Enter Divider Values
Model used: Vin feeds a source resistor, a fixed upper resistor, and the upper potentiometer segment. The output is taken at the wiper.
Lower path: The lower potentiometer segment plus any fixed lower resistor go to ground. The load is placed from output to ground.
Example Data Table
| Case | Vin (V) | Rtop (Ω) | Rp Total (Ω) | Wiper (%) | Rbottom (Ω) | RL (Ω) | Output (V) | Source Current (mA) |
|---|---|---|---|---|---|---|---|---|
| Bench supply trim | 12 | 1000 | 5000 | 40 | 220 | 10000 | 3.7159 | 2.0454 |
| Sensor bias adjust | 24 | 2200 | 10000 | 70 | 470 | 47000 | 13.2835 | 2.0609 |
| Logic threshold set | 5 | 330 | 1000 | 25 | 100 | 2200 | 1.0847 | 3.5921 |
These rows show how loading and wiper position change actual output compared with an ideal unloaded divider.
Formula Used
α = Wiper Position / 100
Rpot,lower = α × Rp
Rpot,upper = (1 - α) × Rp
Rupper = Rs + Rtop + Rpot,upper
Rlower = Rbottom + Rpot,lower
Reff = Rlower || RL when a load is connected.
Vout = Vin × Reff / (Rupper + Reff)
Isource = Vin / (Rupper + Reff)
Vth = Vin × Rlower / (Rupper + Rlower)
Rth = Rupper || Rlower
The tolerance window estimates minimum and maximum output using supply tolerance and resistor tolerance at worst-case resistor directions.
How to Use This Calculator
- Enter the source voltage and any source resistance.
- Enter the fixed upper resistor, potentiometer total value, and wiper position from ground.
- Add a fixed lower resistor or load resistance when your design needs them.
- Click Calculate Divider to view loaded output, currents, power dissipation, output range, and tolerance window above the form.
Frequently Asked Questions
1) What does the wiper position represent?
It shows the tap location on the potentiometer, measured from ground. Higher percentages place more resistance below the wiper and usually raise the output voltage.
2) Why is the loaded output lower than the open-circuit output?
A connected load draws current from the divider node. That load appears in parallel with the lower leg, reducing effective resistance and pulling the output voltage downward.
3) Why does output resistance matter?
Lower output resistance makes the divider less sensitive to attached loads. High output resistance means even a moderate load can change the voltage significantly.
4) Can this calculator help size resistor wattage?
Yes. It estimates power in each resistor section and suggests a minimum wattage using a simple safety margin. Real designs may still need extra headroom.

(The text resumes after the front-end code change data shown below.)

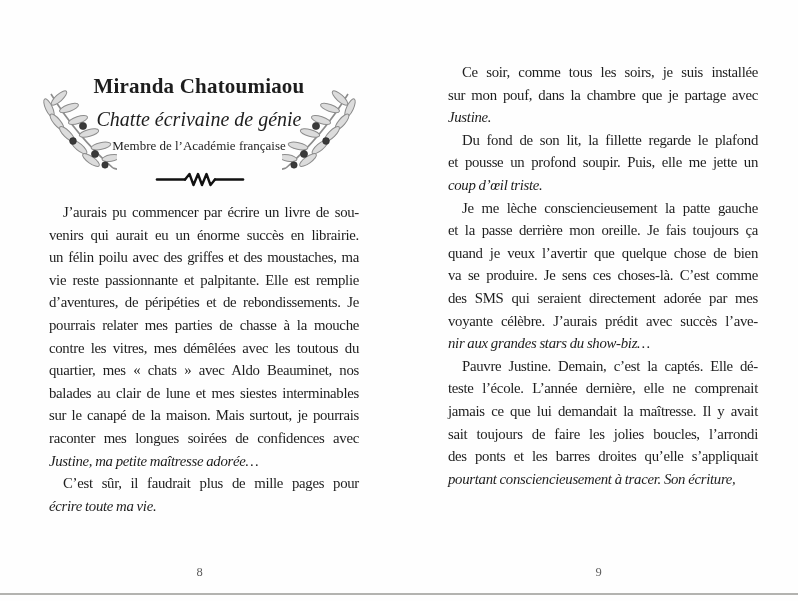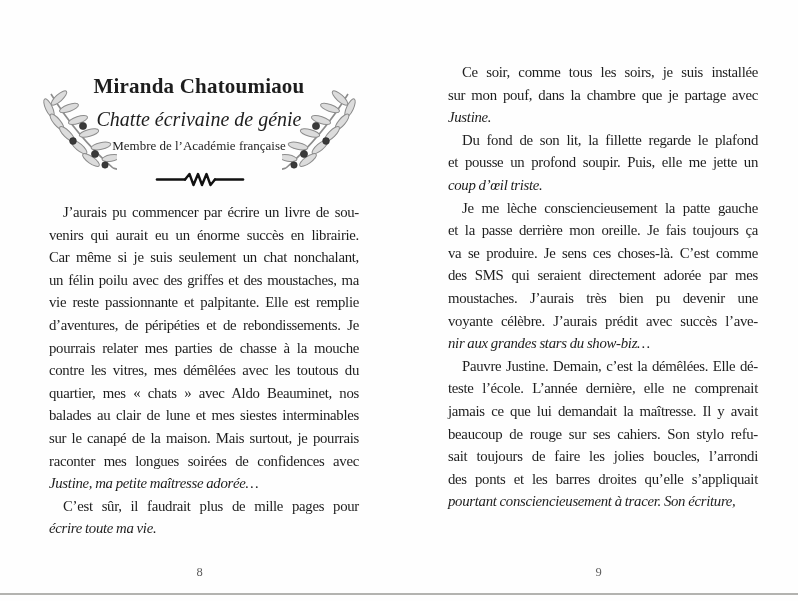--- a/index.html
+++ b/index.html
@@ -147,7 +147,6 @@
   <div class="body-text">
       <div class="line first">J’aurais pu commencer par écrire un livre de sou-</div>
       <div class="line">venirs qui aurait eu un énorme succès en librairie.</div>
-      <div class="line">Car même si je suis seulement un chat nonchalant,</div>
       <div class="line">un félin poilu avec des griffes et des moustaches, ma</div>
       <div class="line">vie reste passionnante et palpitante. Elle est remplie</div>
       <div class="line">d’aventures, de péripéties et de rebondissements. Je</div>

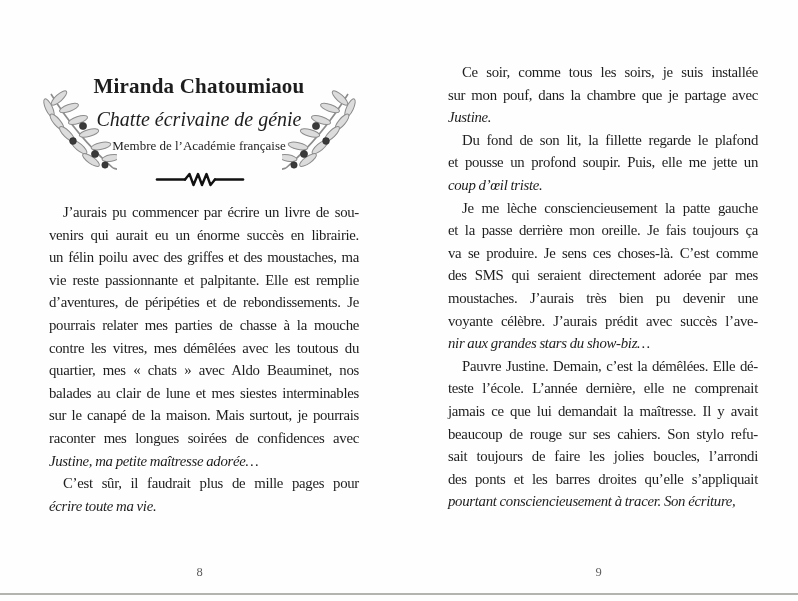--- a/index.html
+++ b/index.html
@@ -174,6 +174,7 @@
       <div class="line plast">coup d’œil triste.</div>
       <div class="line first">Je me lèche consciencieusement la patte gauche</div>
       <div class="line">et la passe derrière mon oreille. Je fais toujours ça</div>
+      <div class="line">quand je veux l’avertir que quelque chose de bien</div>
       <div class="line">va se produire. Je sens ces choses-là. C’est comme</div>
       <div class="line">des SMS qui seraient directement adorée par mes</div>
       <div class="line">moustaches. J’aurais très bien pu devenir une</div>

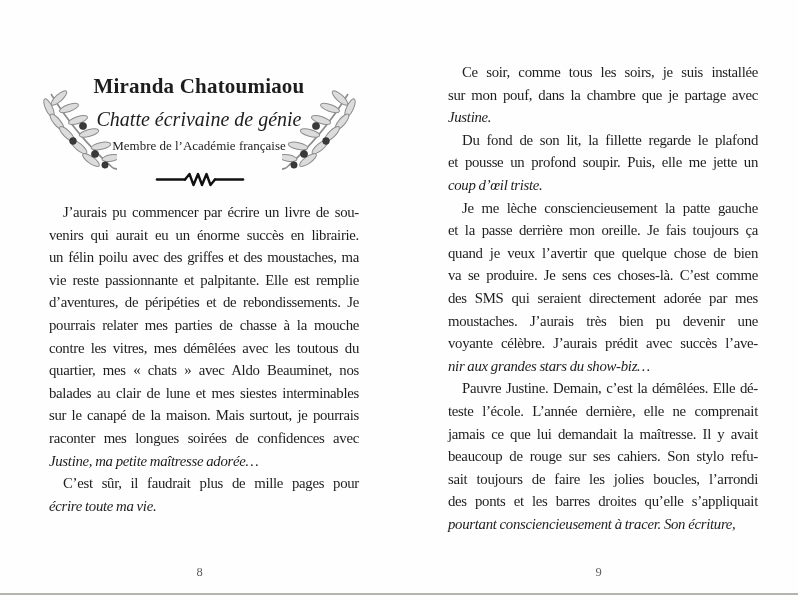--- a/index.html
+++ b/index.html
@@ -177,7 +177,6 @@
       <div class="line">quand je veux l’avertir que quelque chose de bien</div>
       <div class="line">va se produire. Je sens ces choses-là. C’est comme</div>
       <div class="line">des SMS qui seraient directement adorée par mes</div>
-      <div class="line">moustaches. J’aurais très bien pu devenir une</div>
       <div class="line">voyante célèbre. J’aurais prédit avec succès l’ave-</div>
       <div class="line plast">nir aux grandes stars du show-biz…</div>
       <div class="line first">Pauvre Justine. Demain, c’est la démêlées. Elle dé-</div>

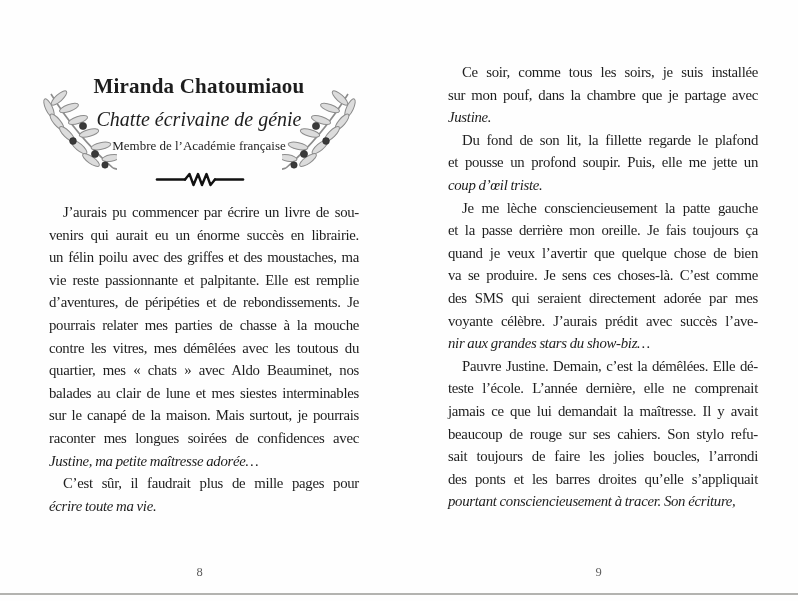--- a/index.html
+++ b/index.html
@@ -179,7 +179,7 @@
       <div class="line">des SMS qui seraient directement adorée par mes</div>
       <div class="line">voyante célèbre. J’aurais prédit avec succès l’ave-</div>
       <div class="line plast">nir aux grandes stars du show-biz…</div>
-      <div class="line first">Pauvre Justine. Demain, c’est la démêlées. Elle dé-</div>
+      <div class="line first">Pauvre Justine. Demain, c’est la captés. Elle dé-</div>
       <div class="line">teste l’école. L’année dernière, elle ne comprenait</div>
       <div class="line">jamais ce que lui demandait la maîtresse. Il y avait</div>
       <div class="line">beaucoup de rouge sur ses cahiers. Son stylo refu-</div>

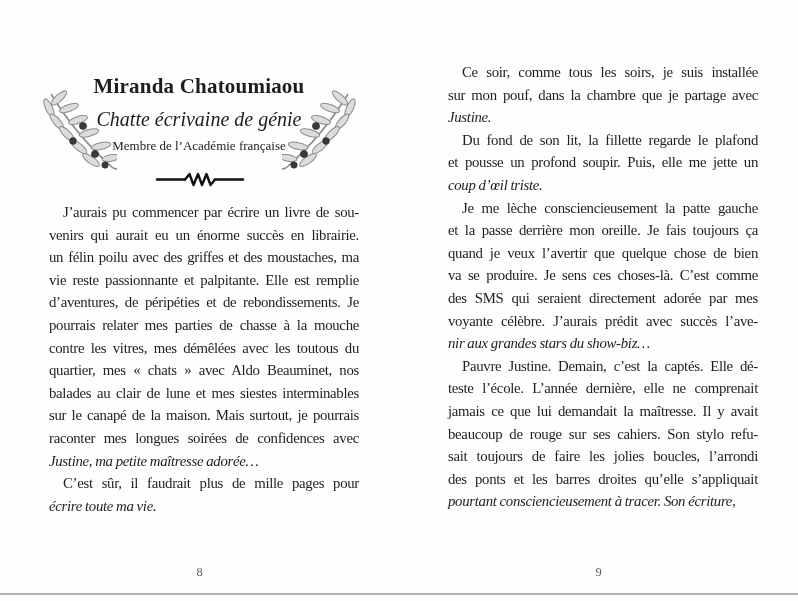--- a/index.html
+++ b/index.html
@@ -182,7 +182,6 @@
       <div class="line first">Pauvre Justine. Demain, c’est la captés. Elle dé-</div>
       <div class="line">teste l’école. L’année dernière, elle ne comprenait</div>
       <div class="line">jamais ce que lui demandait la maîtresse. Il y avait</div>
-      <div class="line">beaucoup de rouge sur ses cahiers. Son stylo refu-</div>
       <div class="line">sait toujours de faire les jolies boucles, l’arrondi</div>
       <div class="line">des ponts et les barres droites qu’elle s’appliquait</div>
       <div class="line plast">pourtant consciencieusement à tracer. Son écriture,</div>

5) What happens when load resistance is set to zero?
This form treats zero as an open load entry field instruction. Enter a positive value for a real load. Leaving zero avoids load-induced voltage drop.
6) Why include source resistance?
Some sources are not ideal. Battery internal resistance, sensor outputs, and previous stages can add series resistance that affects final divider voltage and regulation.

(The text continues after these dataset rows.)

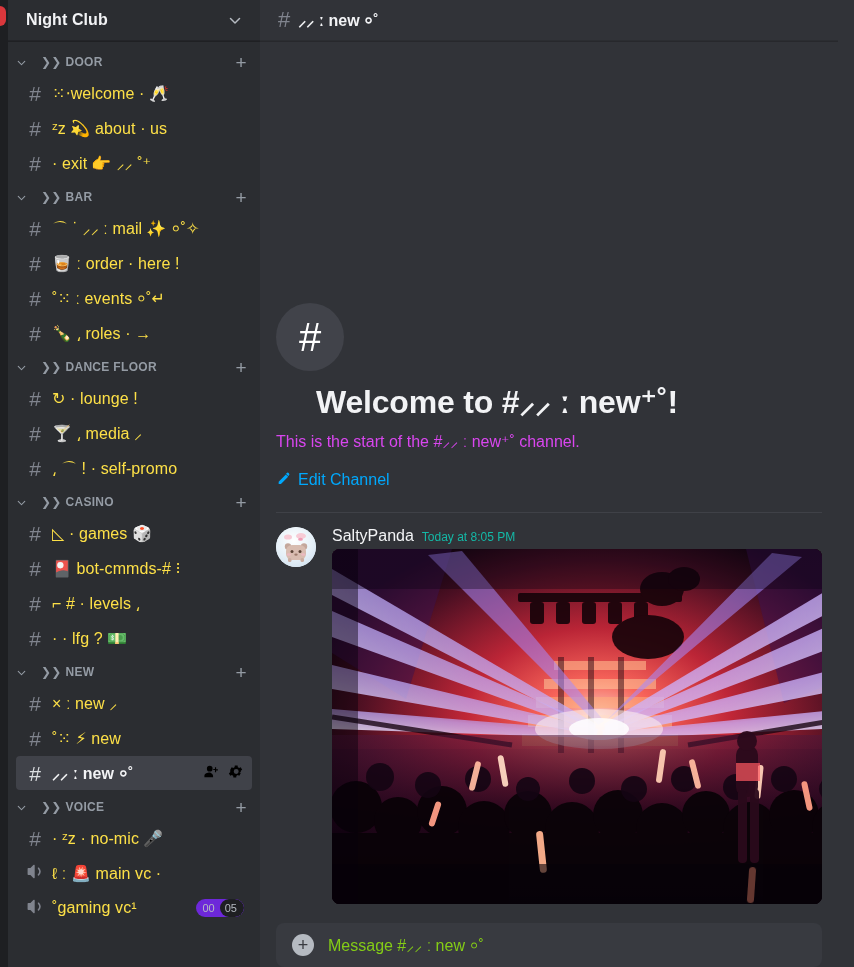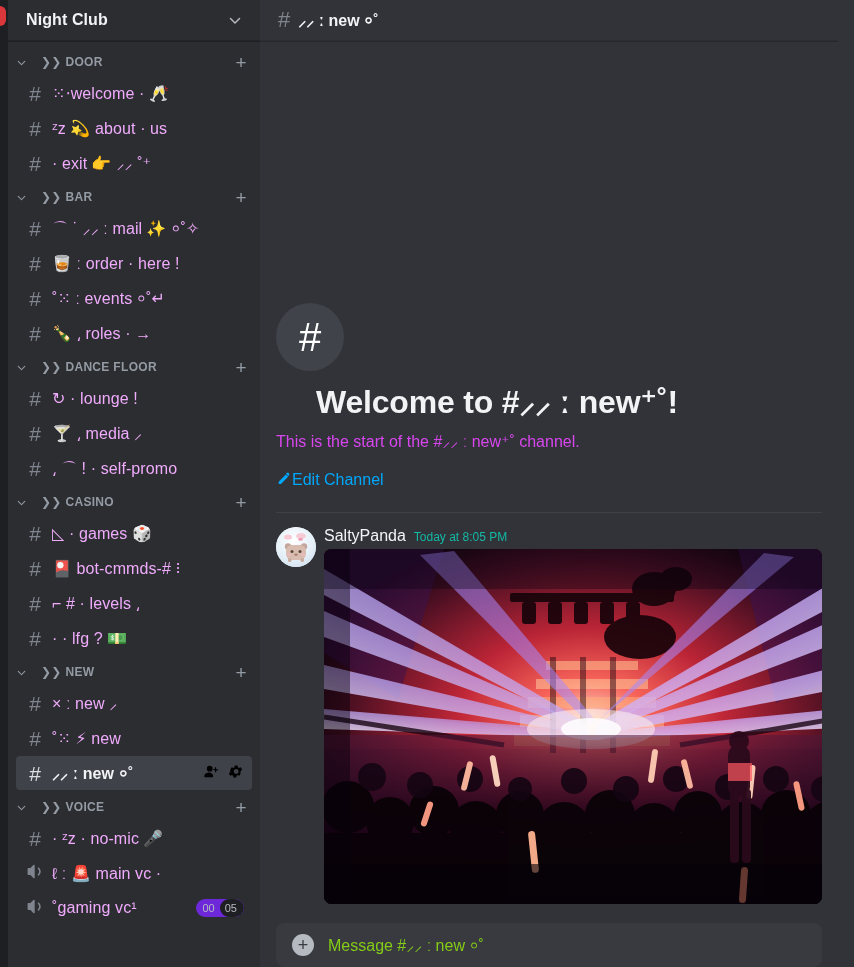--- a/index.html
+++ b/index.html
@@ -74,7 +74,7 @@
   }
   .channel.active .ch-icon { color: #dbdee1; }
   .ch-name {
-    color: #f0abfc; font-size: 16px; white-space: nowrap;
+    color: #fde047; font-size: 16px; white-space: nowrap;
     overflow: hidden; flex: 1 1 auto; letter-spacing: .1px;
   }
   .channel.active .ch-name { color: #f2f3f5; font-weight: bold; }

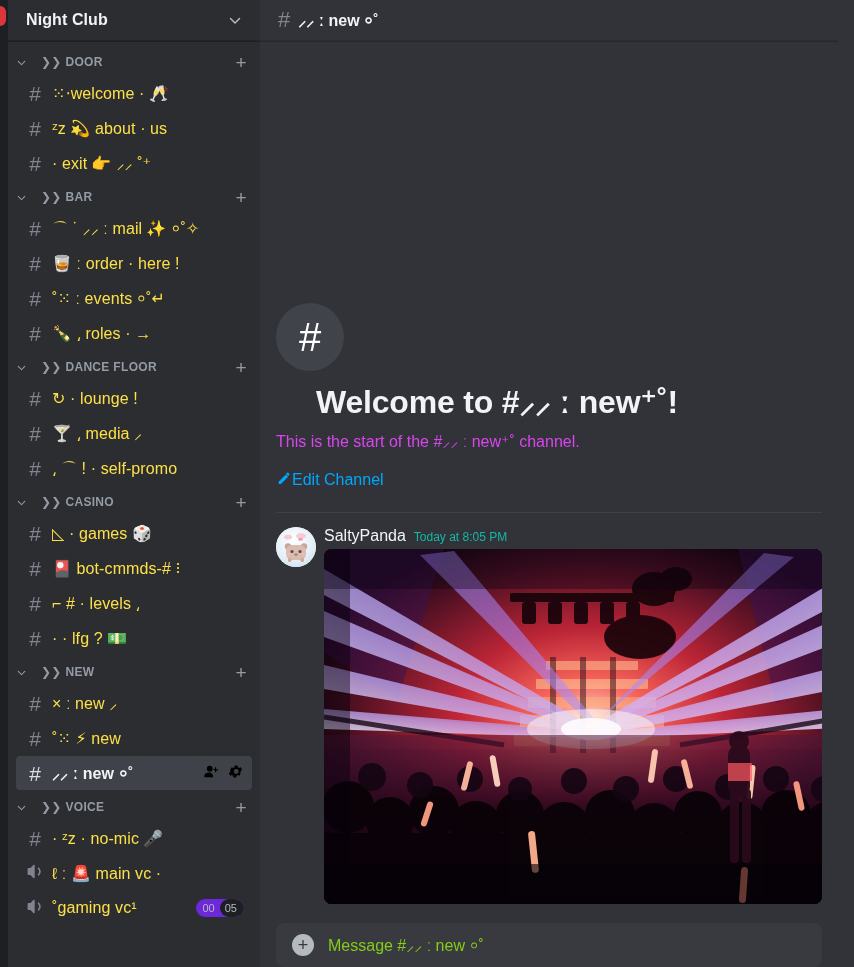--- a/index.html
+++ b/index.html
@@ -121,7 +121,7 @@
   }
   .welcome-sub { color: #d946ef; font-size: 16px; margin-bottom: 18px; }
   .edit-channel {
-    display: inline-flex; align-items: center; 
+    display: inline-flex; align-items: center; gap: 6px;
     color: #00a8fc; font-size: 16px; cursor: pointer;
   }
   .divider { height: 1px; background: #3f4147; margin: 22px 16px 0 16px; }

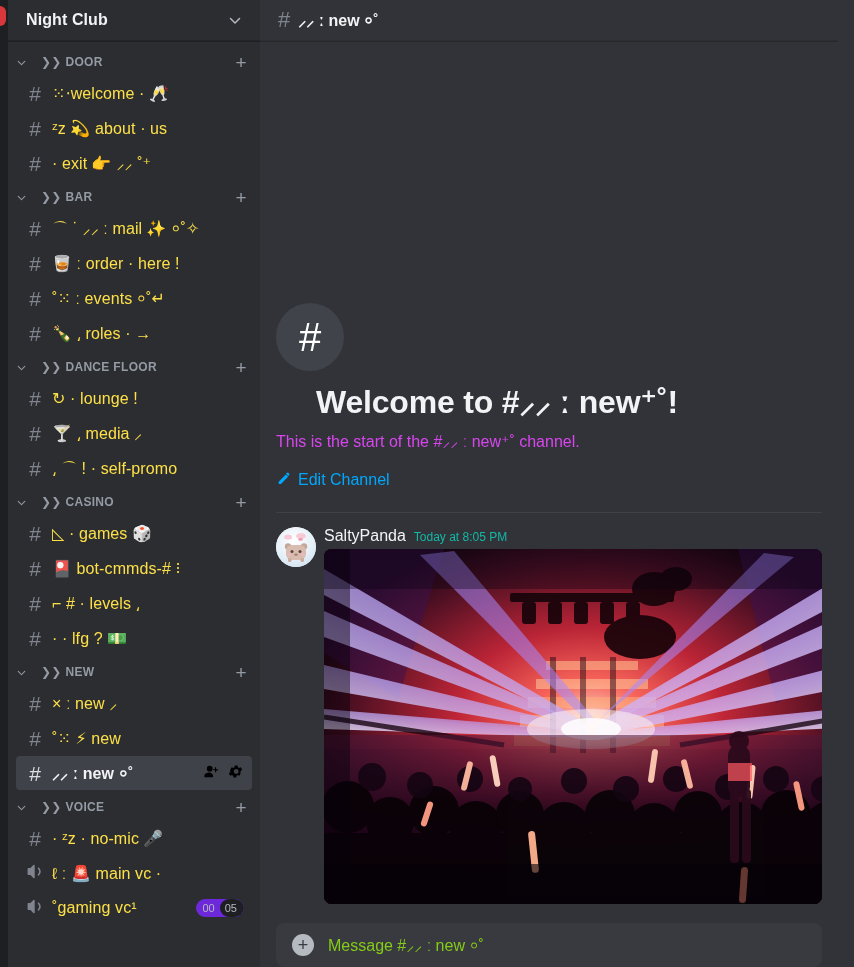--- a/index.html
+++ b/index.html
@@ -126,7 +126,7 @@
   }
   .divider { height: 1px; background: #3f4147; margin: 22px 16px 0 16px; }
 
-  .message { display: flex; padding: 14px 16px 0 16px; gap: 8px; justify-content: flex-end; }
+  .message { display: flex; padding: 14px 16px 0 16px; gap: 16px; justify-content: flex-end; }
   .avatar {
     width: 40px; height: 40px; border-radius: 50%;
     flex: 0 0 40px; overflow: hidden; background: #e8f1f7;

7) What does the tolerance window show?
It estimates a likely worst-case minimum and maximum output using entered supply and resistor tolerances. It helps judge design robustness before hardware is built.
8) Is an adjustable divider suitable for powering heavy loads?
Usually no. Dividers are best for references, bias points, and sensing. Heavy loads waste power, create voltage sag, and reduce accuracy significantly.